Em BH, musical sobre Chico Buarque é cancelado após ator protestar contra Dilma e Lula
A cena narrava a história de uma cidade pequena em que ninguém havia ido ao teatro em uma noite.
Ir direto pra matériaA sessão do musical “Todos os musicais de Chico Buarque em 90 minutos” na noite de sábado, em Belo Horizonte, terminou em confusão. O público que lotava o teatro Sesc Palladium, no centro da capital mineira, não gostou de um improviso feito pelo ator e diretor Cláudio Botelho (que divide a direção com Charles Möeller) em cena, e o espetáculo foi interrompido e cancelado.
De acordo com a reportagem do jornal “Estado de Minas”, aproximadamente na metade do espetáculo, o personagem de Botelho diz “era a noite do último capítulo da novela das oito”, como parte do roteiro. E acrescentou, como um “caco”: “Era também a noite em que um ex-presidente ladrão foi preso”. Botelho citou ainda “uma presidente ladra”.
Parte do público reagiu com vaias e gritos de “não vai ter golpe!” e “Viva, Chico!”. Chico Buarque, inspirador do musical, como se sabe, é apoiador do governo do PT. Botelho, nascido em Minas Gerais, então teria respondido: “Ah, não vai ter golpe, então vamos continuar o espetáculo e depois vamos ver se vai ou não ter golpe”.
O diretor chamou o grupo de censor, lembrando a invasão de agentes da ditadura militar a um teatro em que a peça “Roda Viva”, de Chico, era encenada pelo Teatro Oficina, em 1968. Depois, Botelho tentou duas vezes retomar o espetáculo, sem sucesso – os gritos continuavam. As cortinas se fecharam e, pelo alto-falante, o teatro informou que os ingressos seriam reembolsados.
De acordo com o ator, a reação das pessoas foi “agressiva”. “Comecei a ficar com medo. Tive que sair escoltado pela polícia. Eu corria o risco de linchamento.”
Em sua conta no Facebook, o Sesc Palladium afirma que a apresentação de sábado “foi interrompida devido às reações motivadas pela manifestação política de um ator do espetáculo”. A sessão deste domingo (20) também foi cancelada.
Repercussão
O Sesc e a Pólobh, produtora responsável pelo evento, divulgaram hoje (20) nota conjunta de esclarecimento.
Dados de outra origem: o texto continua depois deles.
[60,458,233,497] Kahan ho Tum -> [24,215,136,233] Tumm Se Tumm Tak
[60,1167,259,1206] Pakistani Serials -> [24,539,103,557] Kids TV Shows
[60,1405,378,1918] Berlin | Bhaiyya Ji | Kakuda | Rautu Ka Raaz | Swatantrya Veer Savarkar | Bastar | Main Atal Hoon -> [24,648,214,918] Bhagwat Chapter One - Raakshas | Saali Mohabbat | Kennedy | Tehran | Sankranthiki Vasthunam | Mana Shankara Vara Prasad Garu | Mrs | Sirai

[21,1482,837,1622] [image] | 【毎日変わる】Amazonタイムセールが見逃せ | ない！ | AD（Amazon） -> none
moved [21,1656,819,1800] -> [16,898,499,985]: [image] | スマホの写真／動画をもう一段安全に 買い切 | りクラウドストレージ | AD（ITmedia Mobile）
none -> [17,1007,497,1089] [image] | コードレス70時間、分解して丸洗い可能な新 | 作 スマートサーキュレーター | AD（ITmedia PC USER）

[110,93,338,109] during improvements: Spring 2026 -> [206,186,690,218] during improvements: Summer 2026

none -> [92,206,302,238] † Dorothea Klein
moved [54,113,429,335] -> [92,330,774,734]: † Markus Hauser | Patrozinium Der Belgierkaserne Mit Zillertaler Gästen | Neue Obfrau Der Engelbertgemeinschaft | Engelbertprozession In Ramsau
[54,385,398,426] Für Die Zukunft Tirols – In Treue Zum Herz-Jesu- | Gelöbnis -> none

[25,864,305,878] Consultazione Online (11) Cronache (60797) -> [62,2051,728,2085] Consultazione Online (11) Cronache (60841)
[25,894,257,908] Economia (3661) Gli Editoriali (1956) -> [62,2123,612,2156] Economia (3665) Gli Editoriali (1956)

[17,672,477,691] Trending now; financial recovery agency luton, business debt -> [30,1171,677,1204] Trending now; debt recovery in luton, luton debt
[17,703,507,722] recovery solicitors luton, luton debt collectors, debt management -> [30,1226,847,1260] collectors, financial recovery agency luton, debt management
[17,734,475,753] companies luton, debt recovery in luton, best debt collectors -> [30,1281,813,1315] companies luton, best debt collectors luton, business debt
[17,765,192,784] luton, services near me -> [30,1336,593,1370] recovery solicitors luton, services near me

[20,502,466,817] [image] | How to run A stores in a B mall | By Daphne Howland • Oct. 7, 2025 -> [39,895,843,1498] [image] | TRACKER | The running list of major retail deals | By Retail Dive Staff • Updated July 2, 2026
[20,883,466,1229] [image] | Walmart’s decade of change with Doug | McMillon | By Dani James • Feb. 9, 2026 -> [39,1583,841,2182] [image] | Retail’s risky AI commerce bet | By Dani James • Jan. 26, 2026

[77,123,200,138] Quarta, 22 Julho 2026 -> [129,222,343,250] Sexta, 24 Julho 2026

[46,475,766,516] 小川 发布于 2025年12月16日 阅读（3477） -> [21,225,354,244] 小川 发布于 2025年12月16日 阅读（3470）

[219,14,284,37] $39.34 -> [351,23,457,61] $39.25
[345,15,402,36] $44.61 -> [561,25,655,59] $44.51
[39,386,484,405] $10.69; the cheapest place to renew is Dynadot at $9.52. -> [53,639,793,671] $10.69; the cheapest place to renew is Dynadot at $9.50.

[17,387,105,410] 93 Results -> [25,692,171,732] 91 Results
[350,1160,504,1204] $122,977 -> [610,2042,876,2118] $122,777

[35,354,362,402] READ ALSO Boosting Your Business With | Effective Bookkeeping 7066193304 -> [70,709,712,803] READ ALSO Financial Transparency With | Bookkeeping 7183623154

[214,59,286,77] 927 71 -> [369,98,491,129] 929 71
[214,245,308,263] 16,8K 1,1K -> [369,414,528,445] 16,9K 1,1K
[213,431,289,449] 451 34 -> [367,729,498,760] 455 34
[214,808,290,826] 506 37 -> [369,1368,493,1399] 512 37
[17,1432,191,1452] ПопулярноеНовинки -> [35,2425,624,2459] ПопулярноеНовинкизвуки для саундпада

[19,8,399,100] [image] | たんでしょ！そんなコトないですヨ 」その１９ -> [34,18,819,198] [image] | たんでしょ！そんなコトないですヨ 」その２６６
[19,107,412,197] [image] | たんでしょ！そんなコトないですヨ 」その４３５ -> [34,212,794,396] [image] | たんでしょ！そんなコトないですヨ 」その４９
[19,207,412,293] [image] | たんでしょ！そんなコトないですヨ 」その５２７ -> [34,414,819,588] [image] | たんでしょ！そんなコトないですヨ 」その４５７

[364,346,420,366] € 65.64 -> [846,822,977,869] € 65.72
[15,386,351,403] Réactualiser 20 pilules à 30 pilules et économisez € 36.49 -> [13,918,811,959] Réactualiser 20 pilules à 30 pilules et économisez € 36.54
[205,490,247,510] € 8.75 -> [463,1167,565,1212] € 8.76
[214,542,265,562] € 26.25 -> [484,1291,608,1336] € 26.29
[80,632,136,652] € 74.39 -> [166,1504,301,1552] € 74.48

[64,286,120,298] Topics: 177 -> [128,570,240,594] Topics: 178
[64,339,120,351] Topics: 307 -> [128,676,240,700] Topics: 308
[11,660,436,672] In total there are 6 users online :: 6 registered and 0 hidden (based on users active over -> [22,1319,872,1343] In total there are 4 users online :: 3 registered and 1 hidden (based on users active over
Eles reiteraram que são “instituições apartidárias” e pediram desculpas pelos transtornos gerados. A sessão de hoje (20) está suspensa. “Compreendendo o momento pelo qual o país passa e primando pela segurança de todos, optamos pelo cancelamento da sessão prevista para este domingo”, registra o texto.
A postura do ator foi novamente criticada após o vazamento de um áudio do camarim, em que ele discute com outros integrantes do elenco. “O artista no palco é um rei! Não pode ser peitado. Não pode ser interrompido por um negro, por um f.d.p.”, diz ele, dizendo-se censurado por petistas. Uma atriz discorda de Cláudio Botelho e diz que a plateia tem direito de vaiar uma provocação.
Ouça:
Para Rosemary de Souza Silva, que estava na plateia, o ator não tem o direito de provocar pessoas que estavam em busca de lazer e de “um parêntese nessa vida tumultuada”. Ela também disse que a fala de improviso contradiz o pensamento do próprio Chico Buarque. “Sabemos bem quem é Chico Buarque de Holanda, o que ele representou na história do país e o que ele pensa do contexto político atual.”
Também presente à peça, Adriana Batista saiu em defesa do ator: “A turma do PT encerrou o musical. Parabéns petistas, vocês foram mais eficientes que a censura do AI5”.